Work order: Show each line of the data below that has the string "panel" in it.

(Stored data entries)
■ ■ ■
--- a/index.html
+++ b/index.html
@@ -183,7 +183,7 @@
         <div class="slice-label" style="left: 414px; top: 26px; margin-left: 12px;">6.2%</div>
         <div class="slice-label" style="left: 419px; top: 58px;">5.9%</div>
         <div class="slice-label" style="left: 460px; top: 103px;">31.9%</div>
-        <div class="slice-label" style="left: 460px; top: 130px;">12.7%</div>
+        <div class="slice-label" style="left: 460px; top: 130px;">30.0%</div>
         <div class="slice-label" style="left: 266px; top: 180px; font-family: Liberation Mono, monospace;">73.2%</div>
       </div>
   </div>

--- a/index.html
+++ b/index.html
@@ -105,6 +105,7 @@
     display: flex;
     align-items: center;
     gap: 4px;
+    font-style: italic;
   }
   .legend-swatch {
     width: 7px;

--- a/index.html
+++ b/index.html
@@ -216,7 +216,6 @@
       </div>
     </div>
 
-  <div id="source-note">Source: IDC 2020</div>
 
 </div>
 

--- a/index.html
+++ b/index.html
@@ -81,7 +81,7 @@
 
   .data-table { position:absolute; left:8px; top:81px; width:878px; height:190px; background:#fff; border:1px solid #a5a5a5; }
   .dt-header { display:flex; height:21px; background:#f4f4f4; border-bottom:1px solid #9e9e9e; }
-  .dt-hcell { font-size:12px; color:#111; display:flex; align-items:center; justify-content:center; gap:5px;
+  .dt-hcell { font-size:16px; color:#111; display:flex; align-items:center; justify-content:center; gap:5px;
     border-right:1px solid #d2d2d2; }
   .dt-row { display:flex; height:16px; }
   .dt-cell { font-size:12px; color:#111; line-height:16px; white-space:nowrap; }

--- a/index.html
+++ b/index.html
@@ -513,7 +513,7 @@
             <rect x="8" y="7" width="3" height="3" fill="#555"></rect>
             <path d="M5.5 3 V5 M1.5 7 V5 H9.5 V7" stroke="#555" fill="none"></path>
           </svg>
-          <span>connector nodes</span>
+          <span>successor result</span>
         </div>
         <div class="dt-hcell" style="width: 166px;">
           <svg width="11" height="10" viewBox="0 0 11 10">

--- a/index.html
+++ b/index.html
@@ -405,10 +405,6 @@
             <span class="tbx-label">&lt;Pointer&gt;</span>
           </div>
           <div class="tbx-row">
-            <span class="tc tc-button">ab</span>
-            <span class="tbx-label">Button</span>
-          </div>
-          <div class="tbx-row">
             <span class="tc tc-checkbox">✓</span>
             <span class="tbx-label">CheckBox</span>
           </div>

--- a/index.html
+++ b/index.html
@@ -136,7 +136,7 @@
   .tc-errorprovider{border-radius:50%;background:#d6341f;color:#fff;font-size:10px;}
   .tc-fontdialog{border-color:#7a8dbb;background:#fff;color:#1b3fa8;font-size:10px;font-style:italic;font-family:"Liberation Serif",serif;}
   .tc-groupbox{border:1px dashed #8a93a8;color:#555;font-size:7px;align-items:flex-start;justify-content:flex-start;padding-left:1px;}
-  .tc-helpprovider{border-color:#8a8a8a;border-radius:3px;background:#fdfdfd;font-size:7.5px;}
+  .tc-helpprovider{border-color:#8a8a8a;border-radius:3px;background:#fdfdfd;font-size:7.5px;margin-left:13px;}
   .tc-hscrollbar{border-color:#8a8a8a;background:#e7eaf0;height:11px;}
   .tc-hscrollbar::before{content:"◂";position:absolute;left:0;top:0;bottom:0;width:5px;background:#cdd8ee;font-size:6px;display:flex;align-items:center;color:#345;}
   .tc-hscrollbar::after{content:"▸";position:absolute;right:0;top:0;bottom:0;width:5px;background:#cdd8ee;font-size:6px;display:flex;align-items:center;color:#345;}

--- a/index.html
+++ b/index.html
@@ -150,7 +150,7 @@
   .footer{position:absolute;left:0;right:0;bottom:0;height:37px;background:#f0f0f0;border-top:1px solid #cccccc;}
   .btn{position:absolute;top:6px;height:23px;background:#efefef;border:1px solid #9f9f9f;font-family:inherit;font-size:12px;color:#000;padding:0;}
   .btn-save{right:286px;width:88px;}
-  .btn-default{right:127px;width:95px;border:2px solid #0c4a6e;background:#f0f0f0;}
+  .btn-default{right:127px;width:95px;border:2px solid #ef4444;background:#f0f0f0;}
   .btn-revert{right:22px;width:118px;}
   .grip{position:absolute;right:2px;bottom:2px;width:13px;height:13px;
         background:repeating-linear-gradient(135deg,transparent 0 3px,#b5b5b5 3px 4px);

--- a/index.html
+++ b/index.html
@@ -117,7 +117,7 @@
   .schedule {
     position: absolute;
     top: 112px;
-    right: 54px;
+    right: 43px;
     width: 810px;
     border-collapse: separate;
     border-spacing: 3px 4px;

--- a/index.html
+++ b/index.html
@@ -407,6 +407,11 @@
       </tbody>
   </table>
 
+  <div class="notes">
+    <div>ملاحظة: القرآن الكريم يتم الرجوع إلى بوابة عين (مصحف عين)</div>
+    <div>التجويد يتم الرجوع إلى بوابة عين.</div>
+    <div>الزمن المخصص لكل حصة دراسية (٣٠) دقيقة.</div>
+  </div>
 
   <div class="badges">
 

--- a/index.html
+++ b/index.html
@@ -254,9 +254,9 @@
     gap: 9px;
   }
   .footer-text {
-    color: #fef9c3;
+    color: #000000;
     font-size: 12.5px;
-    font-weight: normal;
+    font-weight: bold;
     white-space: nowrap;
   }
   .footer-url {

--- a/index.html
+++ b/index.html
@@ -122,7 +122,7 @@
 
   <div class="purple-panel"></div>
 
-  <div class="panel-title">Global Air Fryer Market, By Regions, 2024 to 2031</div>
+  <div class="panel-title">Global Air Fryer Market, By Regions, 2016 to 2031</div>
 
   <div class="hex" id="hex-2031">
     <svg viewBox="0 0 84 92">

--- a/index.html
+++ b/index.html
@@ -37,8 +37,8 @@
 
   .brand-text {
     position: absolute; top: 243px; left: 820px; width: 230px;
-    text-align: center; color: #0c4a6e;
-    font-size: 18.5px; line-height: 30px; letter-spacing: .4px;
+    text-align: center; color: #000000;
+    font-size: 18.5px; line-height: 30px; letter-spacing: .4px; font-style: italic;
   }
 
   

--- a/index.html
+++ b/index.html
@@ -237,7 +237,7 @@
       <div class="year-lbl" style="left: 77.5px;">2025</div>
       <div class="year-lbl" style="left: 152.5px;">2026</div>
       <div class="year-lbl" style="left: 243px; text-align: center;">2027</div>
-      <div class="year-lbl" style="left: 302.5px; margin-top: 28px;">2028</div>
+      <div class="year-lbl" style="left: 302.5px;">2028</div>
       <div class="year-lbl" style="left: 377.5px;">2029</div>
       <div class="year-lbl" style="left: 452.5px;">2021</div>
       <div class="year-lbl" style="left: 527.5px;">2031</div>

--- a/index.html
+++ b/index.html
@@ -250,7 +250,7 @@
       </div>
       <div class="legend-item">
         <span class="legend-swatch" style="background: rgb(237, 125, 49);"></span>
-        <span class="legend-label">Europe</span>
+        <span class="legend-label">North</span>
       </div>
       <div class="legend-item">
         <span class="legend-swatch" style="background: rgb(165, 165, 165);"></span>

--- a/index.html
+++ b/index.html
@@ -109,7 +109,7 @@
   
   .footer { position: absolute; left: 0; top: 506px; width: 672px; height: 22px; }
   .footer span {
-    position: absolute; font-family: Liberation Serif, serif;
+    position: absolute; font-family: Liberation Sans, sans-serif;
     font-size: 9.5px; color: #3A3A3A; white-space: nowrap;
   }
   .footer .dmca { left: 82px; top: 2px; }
■ ■ ■
Result:
   <div class="purple-panel"></div>
-  <div class="panel-title">Global Air Fryer Market, By Regions, 2024 to 2031</div>
+  <div class="panel-title">Global Air Fryer Market, By Regions, 2016 to 2031</div>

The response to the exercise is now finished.